The Moral Philosophy of Bonaventura (Giovanni Fidenza)

The Moral Philosophy of Bonaventura (Giovanni Fidenza)

June 26, 2021 Off By Felso

One of the most fundamental questions for Bonaventura is whether man can do well without God’s help.

For Bonaventura, of course, the most direct way of displaying good behavior is the orientation of the will towards the good. However, the will is weak in the attainment of virtue, just as our minds are hesitant to obtain the truth of knowledge. To unlock this weakness, we need moral enlightenment, just like the mental enlightenment we need to know the truth (Maurer, 1982: 151).

The source of our moral judgments is our practical reason. To act morally, we need to produce practical judgments guided by a virtue such as “prudence.” Therefore, prudence is at the center of our moral life, which is formed by all our moral actions. Bonaventura talks about the four virtues traditionally accepted in the Middle Ages: prudence, justice, fortitude and sobriety. It is imperative that these virtues be active in order for us to do positive things in our lives.

This activity only depends on the enlightenment of our souls through divine virtues. There are four divine virtues that will provide divine enlightenment: the highest honesty (justice), the stasis of existence (steadiness), practical wisdom (prudence and purity (moderate)). In this way, man can realize the necessary formation for a good life and puts happiness as an indispensable tool for himself with his will. According to Bonaventura, will is the will or mental affection of the soul towards any object. will have the most honorable place among them (Aspell, 1999: 130).
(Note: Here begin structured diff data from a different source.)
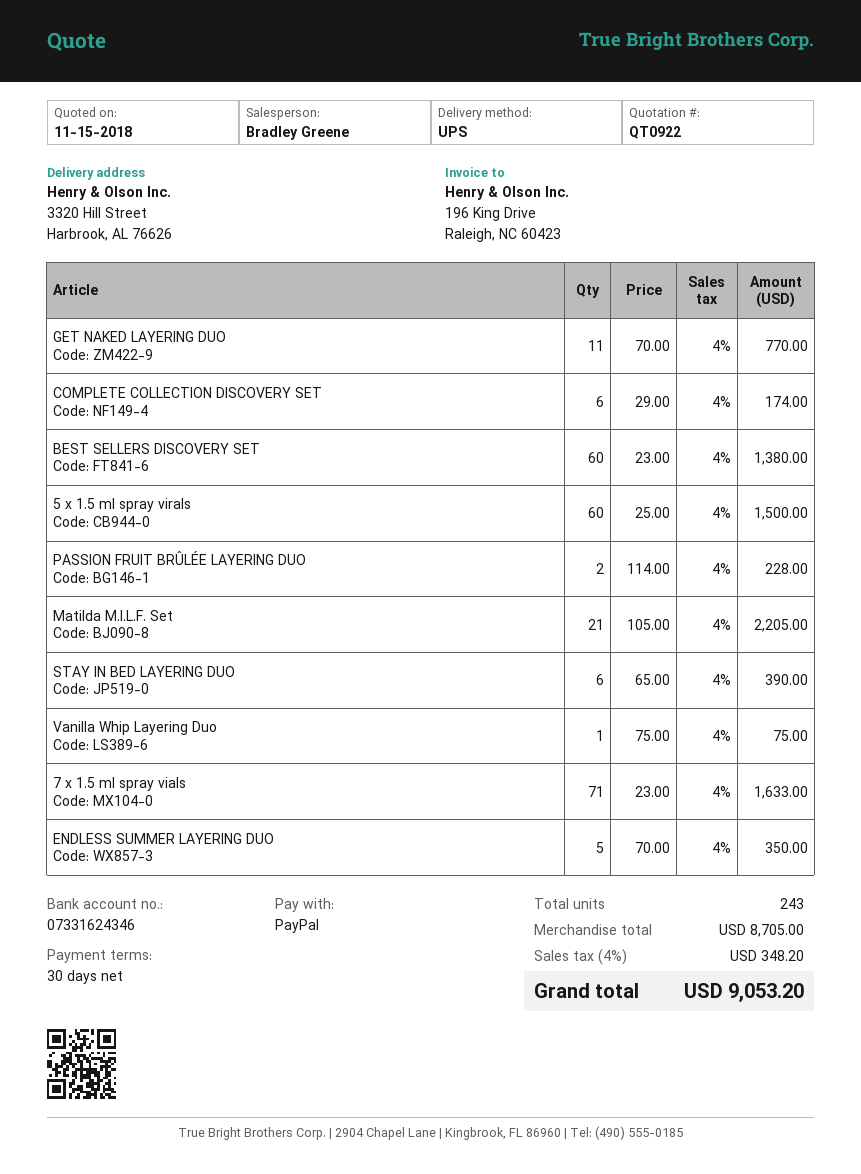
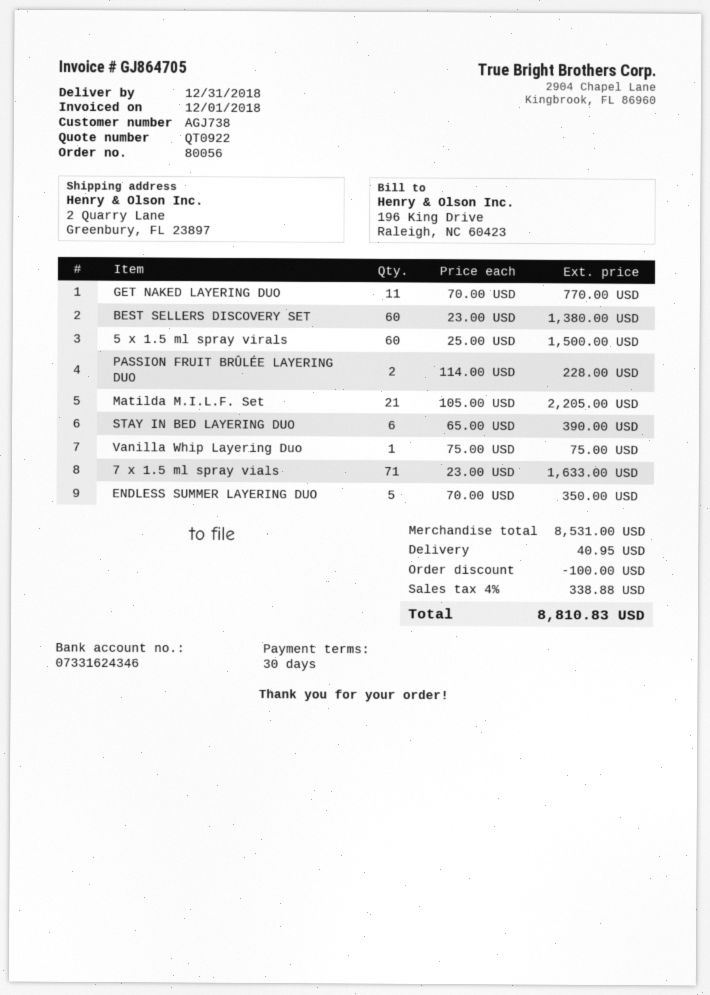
ship to: 3320 Hill Street, Harbrook, AL 76626 -> 2 Quarry Lane, Greenbury, FL 23897
COMPLETE COLLECTION DISCOVERY SET: 6 x 29.00 = 174.00 -> none
subtotal: 8705.00 -> 8531.00
discount: none -> 100.00
shipping: none -> 40.95
tax: 4% = 348.20 -> 4% = 338.88
total: 9053.20 -> 8810.83

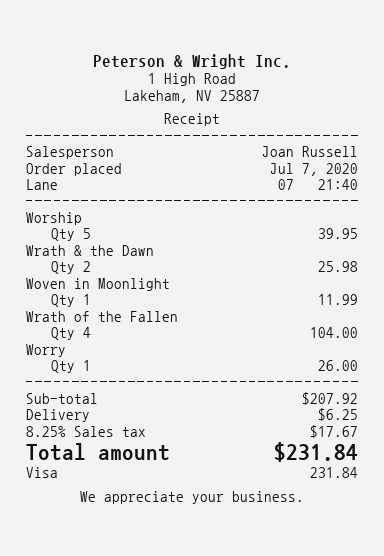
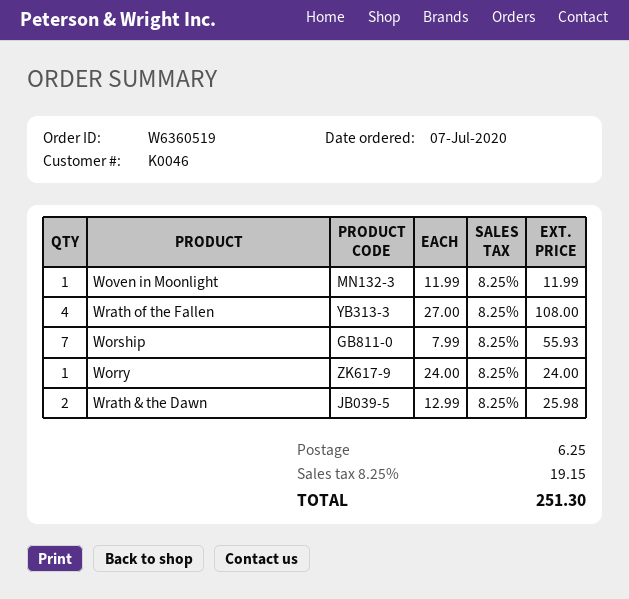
Worship: 5 for 39.95 -> 7 for 55.93
Wrath of the Fallen: 4 for 104.00 -> 4 for 108.00
Worry: 1 for 26.00 -> 1 for 24.00
tax: 8.25% = 17.67 -> 8.25% = 19.15
total: 231.84 -> 251.30

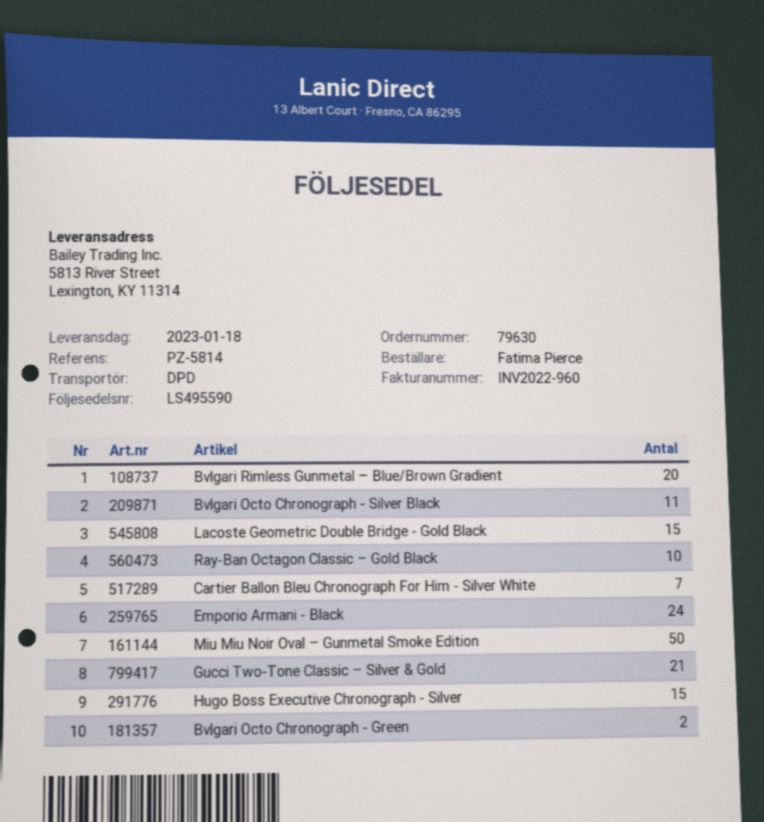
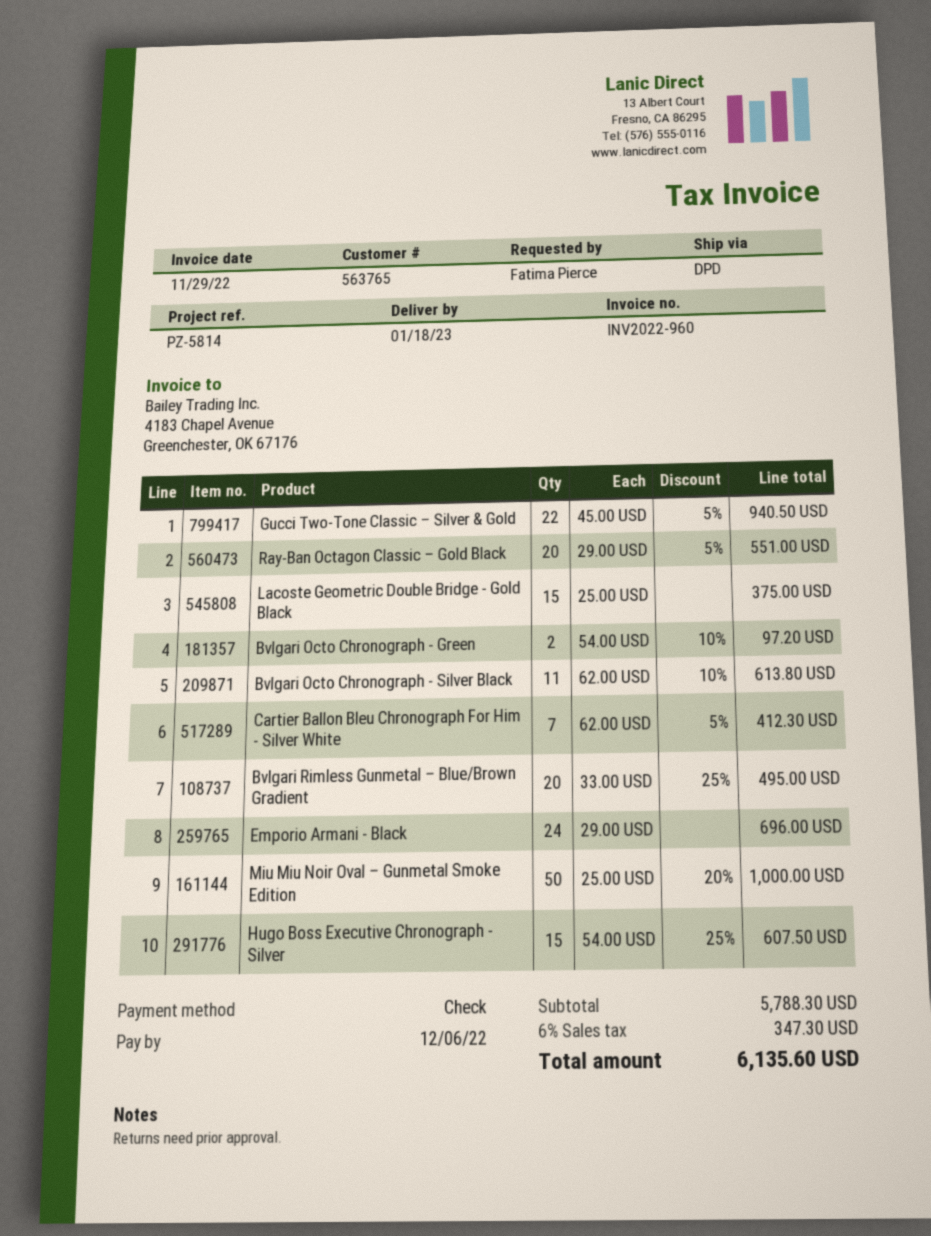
Ray-Ban Octagon Classic – Gold Black: 10 -> 20
Gucci Two-Tone Classic – Silver & Gold: 21 -> 22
For Bonaventura, the subject of morality is happiness. Happiness is the unchangeable destiny of every rational soul. Since the soul is immortal, it enjoys happiness. Such a feature cannot be found in a mortal being, the human body is mortal, the soul that gives it value is immortal. On the other hand, man is responsible before God for all his actions. The reward for good is good, and the reward for evil is punishment.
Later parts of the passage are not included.